**WORK TO COMPLETE**
Find "- ☐ Open app" in the records that follow; print that line and each subsequent line through the last one, verbatim and with nothing added.

===== DATA SUPPLIED

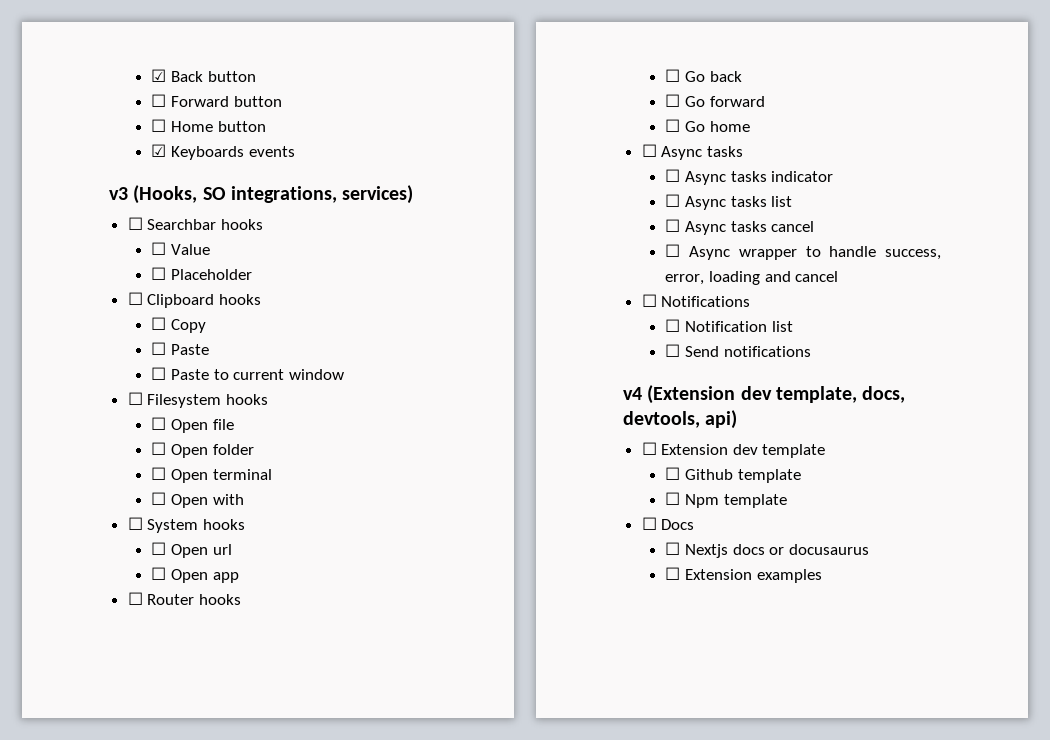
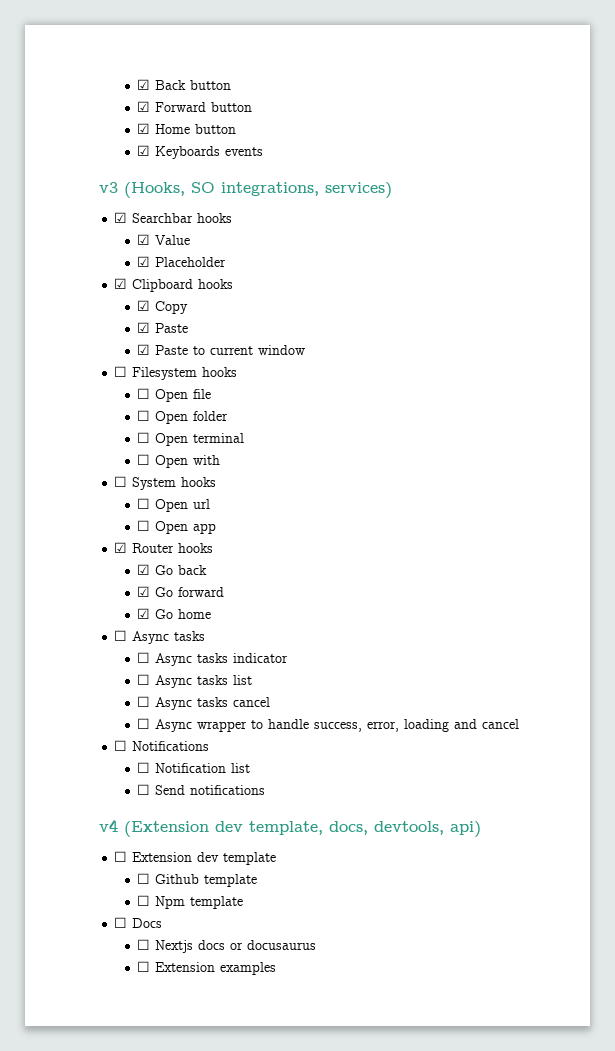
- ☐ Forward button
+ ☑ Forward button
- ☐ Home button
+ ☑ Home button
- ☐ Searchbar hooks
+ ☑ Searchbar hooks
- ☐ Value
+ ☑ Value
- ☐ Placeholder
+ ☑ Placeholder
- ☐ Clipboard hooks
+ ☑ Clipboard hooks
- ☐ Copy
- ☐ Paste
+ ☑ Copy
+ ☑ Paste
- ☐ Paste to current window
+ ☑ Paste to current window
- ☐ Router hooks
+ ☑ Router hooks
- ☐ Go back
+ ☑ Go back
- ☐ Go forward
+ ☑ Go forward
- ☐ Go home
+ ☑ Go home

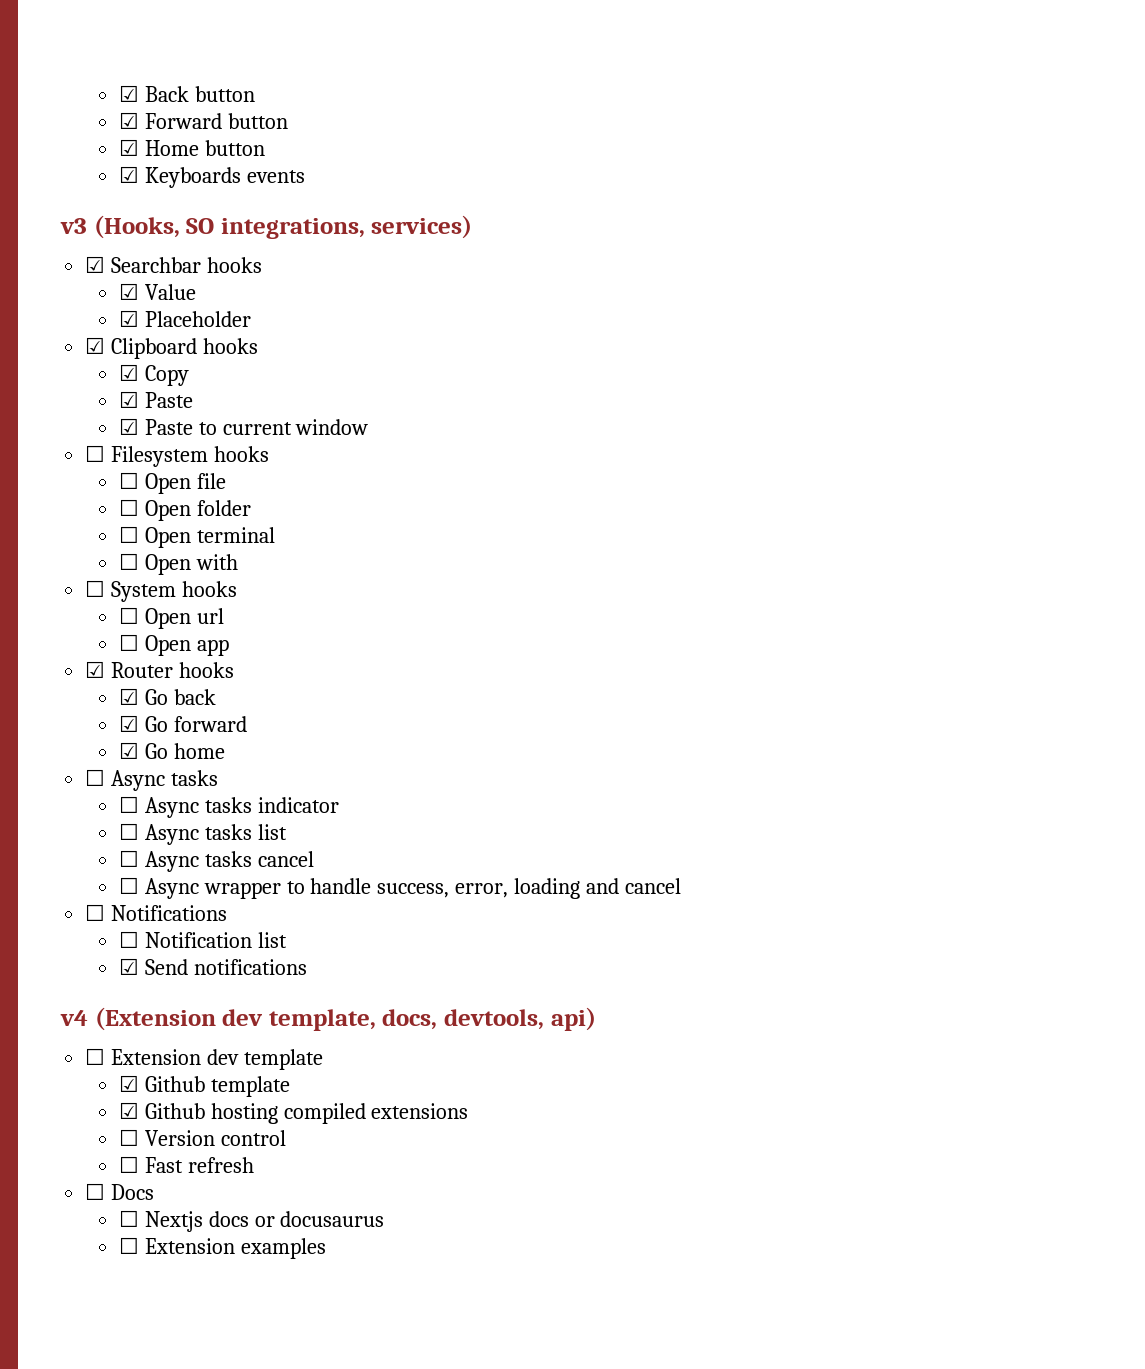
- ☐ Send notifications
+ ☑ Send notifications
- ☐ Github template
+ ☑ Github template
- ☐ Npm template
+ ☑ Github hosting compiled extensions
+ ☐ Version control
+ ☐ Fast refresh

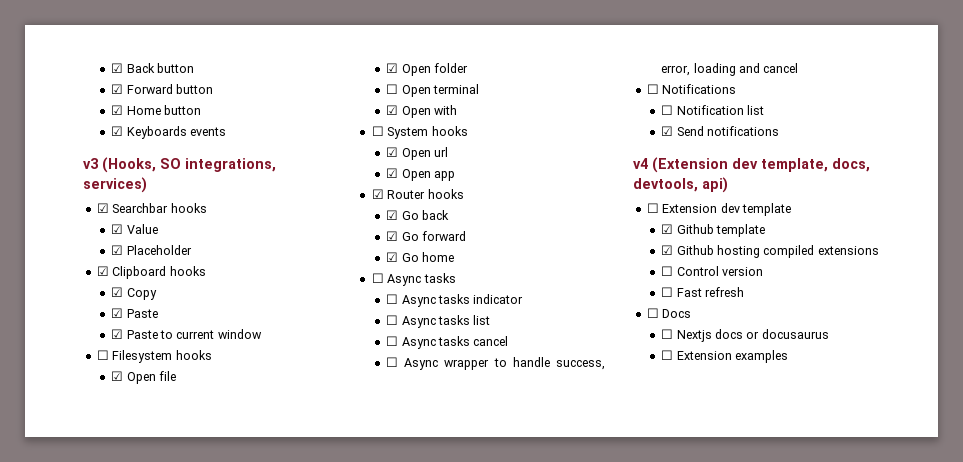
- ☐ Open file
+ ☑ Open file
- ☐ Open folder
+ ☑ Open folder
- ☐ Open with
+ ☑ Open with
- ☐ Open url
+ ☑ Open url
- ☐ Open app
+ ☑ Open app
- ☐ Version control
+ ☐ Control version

==========

**FINAL ANSWER**
- ☐ Open app
+ ☑ Open app
- ☐ Version control
+ ☐ Control version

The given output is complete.